**THE TASK:**
Beginning at the line containing "[116,77,144,91] The ->" in the material below and ending at the line containing "[154,91,239,104] automatically, ->", return each line exactly and add nothing.

**PROVIDED DATA:**
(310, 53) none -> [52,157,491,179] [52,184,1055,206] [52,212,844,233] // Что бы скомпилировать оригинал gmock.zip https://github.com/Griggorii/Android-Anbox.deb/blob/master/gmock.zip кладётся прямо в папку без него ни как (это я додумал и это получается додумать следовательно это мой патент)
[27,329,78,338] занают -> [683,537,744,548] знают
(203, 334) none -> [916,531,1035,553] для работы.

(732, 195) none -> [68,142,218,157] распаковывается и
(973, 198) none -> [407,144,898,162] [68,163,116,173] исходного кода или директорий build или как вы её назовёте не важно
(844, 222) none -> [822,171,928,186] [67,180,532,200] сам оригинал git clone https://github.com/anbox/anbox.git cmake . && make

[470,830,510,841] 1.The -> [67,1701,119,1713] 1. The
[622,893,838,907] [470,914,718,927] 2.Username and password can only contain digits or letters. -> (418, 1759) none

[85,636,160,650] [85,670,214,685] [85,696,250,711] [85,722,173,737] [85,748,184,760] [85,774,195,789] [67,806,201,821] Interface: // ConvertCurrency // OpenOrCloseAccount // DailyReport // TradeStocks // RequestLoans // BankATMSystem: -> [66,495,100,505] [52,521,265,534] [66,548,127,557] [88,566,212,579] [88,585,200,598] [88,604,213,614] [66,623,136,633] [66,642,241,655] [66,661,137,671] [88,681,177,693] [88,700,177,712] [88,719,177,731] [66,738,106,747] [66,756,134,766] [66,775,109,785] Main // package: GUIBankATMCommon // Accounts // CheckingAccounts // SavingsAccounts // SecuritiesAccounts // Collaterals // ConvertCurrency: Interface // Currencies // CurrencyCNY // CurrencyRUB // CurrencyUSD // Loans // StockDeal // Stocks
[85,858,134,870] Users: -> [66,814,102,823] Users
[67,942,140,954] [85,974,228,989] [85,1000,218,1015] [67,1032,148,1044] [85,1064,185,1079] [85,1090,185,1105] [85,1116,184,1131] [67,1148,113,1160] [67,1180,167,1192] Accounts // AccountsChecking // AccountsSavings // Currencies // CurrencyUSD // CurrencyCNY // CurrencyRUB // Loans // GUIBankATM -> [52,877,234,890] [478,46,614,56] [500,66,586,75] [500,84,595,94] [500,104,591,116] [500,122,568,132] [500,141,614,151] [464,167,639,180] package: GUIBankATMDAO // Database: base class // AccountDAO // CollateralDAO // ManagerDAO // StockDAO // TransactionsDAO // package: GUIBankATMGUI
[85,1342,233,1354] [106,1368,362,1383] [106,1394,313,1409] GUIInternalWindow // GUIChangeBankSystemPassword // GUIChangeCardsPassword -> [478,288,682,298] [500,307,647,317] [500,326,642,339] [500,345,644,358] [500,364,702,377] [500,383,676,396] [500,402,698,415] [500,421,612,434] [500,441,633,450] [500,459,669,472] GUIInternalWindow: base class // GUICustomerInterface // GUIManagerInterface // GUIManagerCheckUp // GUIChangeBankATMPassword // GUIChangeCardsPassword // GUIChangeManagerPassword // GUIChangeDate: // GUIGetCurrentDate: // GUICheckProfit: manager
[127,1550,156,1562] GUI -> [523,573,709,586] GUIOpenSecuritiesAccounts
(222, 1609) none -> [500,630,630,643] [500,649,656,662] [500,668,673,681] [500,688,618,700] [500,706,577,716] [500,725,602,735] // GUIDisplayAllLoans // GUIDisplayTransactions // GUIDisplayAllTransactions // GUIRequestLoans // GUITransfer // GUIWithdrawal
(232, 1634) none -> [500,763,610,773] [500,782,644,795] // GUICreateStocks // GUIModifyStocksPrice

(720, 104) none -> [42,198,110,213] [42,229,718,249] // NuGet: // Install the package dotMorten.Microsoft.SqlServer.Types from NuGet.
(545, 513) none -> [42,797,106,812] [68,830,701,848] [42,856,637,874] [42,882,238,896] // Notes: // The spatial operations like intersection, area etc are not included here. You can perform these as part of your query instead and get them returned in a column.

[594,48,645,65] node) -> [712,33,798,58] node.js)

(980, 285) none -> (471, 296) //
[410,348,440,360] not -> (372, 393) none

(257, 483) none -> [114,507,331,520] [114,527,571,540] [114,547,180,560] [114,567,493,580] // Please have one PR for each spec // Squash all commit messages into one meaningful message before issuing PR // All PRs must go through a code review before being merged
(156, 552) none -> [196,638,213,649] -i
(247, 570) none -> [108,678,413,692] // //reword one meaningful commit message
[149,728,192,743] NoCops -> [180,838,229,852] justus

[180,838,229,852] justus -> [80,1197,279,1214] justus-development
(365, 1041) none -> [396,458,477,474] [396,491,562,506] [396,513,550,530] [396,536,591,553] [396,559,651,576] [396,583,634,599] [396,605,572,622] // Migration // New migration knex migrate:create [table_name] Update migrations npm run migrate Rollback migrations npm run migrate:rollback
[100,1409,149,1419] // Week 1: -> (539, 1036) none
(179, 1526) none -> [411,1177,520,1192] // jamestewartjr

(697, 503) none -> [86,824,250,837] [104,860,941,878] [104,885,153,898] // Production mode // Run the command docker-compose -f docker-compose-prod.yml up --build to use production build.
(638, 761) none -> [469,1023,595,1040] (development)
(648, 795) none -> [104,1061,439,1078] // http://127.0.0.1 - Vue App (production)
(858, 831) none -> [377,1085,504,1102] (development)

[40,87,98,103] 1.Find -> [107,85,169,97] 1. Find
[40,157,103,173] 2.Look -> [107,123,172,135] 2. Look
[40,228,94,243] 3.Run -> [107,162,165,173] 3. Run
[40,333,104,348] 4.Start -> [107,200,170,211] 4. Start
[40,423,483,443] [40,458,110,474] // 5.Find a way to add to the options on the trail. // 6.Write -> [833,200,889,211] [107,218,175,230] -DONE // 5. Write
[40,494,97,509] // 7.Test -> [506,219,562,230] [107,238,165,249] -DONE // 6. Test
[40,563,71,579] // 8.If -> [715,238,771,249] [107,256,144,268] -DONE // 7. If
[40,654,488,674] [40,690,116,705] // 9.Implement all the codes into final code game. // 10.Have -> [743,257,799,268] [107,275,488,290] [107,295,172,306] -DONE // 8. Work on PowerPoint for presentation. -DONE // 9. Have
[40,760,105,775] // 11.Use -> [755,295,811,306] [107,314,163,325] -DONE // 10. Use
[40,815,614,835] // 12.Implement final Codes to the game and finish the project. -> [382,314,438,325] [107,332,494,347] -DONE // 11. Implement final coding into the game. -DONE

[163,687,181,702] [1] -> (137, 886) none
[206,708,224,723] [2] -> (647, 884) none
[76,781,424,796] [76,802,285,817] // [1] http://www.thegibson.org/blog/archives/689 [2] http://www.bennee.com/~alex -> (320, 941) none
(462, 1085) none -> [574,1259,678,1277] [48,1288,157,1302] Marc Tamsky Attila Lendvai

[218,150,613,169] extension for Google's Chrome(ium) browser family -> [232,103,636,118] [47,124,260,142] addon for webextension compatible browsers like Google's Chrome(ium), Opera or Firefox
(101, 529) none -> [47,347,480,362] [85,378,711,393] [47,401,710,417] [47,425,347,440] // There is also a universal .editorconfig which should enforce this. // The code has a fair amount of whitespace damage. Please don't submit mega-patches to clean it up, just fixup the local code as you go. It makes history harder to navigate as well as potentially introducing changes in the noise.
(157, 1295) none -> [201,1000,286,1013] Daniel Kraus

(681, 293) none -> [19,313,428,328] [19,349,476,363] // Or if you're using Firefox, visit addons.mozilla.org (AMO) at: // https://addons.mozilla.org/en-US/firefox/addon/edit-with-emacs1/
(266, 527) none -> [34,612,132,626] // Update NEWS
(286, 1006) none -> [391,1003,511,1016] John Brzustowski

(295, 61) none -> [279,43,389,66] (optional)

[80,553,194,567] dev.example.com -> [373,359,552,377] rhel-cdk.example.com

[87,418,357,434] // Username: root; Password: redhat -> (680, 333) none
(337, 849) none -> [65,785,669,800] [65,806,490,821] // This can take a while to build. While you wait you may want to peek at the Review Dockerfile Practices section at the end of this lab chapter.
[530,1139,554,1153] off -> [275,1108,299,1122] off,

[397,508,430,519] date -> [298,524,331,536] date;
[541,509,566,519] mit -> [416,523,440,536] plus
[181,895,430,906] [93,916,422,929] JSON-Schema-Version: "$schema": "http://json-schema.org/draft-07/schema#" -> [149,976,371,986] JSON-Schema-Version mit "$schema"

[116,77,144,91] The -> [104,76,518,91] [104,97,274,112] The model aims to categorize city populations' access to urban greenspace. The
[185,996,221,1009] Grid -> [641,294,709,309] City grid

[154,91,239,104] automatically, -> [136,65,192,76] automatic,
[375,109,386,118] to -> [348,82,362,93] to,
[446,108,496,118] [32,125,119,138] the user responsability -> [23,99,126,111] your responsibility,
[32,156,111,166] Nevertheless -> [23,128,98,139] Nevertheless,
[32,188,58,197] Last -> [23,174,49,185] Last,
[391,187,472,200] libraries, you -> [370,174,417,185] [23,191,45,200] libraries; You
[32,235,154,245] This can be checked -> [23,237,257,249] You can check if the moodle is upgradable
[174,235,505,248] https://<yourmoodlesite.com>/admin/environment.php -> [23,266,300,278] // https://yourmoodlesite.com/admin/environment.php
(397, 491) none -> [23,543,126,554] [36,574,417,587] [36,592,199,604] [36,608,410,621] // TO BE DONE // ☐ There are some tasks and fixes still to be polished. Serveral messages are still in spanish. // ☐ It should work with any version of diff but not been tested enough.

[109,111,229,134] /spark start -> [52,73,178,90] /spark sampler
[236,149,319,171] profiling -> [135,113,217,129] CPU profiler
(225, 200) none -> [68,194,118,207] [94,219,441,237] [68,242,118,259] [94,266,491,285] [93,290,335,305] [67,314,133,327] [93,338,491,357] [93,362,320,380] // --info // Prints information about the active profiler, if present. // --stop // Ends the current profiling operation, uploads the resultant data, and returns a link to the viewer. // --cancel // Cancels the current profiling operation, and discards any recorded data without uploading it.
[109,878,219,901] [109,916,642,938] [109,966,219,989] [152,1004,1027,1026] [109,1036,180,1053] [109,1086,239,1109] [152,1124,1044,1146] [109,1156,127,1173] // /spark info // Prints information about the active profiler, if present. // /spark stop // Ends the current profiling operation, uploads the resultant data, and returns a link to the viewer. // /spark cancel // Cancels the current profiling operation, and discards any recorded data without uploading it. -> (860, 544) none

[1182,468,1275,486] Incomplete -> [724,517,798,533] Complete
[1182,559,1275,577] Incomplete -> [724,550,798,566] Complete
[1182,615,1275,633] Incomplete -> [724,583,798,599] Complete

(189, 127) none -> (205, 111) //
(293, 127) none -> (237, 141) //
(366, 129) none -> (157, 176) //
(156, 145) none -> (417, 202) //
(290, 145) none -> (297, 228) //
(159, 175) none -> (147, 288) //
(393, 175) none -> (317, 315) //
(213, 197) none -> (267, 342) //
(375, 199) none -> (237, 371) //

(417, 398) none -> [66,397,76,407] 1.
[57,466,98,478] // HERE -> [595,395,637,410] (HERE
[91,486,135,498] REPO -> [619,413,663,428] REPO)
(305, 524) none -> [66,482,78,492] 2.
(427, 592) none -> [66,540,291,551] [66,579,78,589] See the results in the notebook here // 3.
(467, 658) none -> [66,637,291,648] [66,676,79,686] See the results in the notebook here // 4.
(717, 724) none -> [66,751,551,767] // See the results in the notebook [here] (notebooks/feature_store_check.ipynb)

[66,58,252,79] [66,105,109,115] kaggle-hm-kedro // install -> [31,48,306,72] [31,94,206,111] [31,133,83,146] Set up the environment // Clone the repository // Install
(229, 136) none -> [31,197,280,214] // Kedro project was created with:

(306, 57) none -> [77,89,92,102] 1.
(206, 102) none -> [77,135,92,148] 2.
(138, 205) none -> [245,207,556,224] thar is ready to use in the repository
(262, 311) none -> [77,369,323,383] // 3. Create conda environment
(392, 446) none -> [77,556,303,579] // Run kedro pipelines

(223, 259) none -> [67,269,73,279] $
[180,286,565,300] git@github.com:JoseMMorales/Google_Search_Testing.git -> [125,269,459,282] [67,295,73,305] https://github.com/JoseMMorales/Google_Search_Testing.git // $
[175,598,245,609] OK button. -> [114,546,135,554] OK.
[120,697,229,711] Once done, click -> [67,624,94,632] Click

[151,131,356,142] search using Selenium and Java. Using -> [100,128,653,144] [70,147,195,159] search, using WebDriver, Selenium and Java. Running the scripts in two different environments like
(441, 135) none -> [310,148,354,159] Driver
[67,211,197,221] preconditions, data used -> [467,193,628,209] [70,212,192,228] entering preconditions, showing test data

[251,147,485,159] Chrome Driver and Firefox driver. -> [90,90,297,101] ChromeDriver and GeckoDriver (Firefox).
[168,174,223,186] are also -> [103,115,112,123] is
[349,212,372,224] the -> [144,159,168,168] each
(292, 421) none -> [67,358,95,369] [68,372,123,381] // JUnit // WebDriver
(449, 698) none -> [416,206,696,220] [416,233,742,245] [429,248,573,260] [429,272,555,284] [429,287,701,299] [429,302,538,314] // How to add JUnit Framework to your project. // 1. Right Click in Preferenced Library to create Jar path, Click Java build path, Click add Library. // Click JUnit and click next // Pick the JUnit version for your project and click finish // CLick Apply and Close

**TASK RESULT:**
[116,77,144,91] The -> [104,76,518,91] [104,97,274,112] The model aims to categorize city populations' access to urban greenspace. The
[185,996,221,1009] Grid -> [641,294,709,309] City grid

[154,91,239,104] automatically, -> [136,65,192,76] automatic,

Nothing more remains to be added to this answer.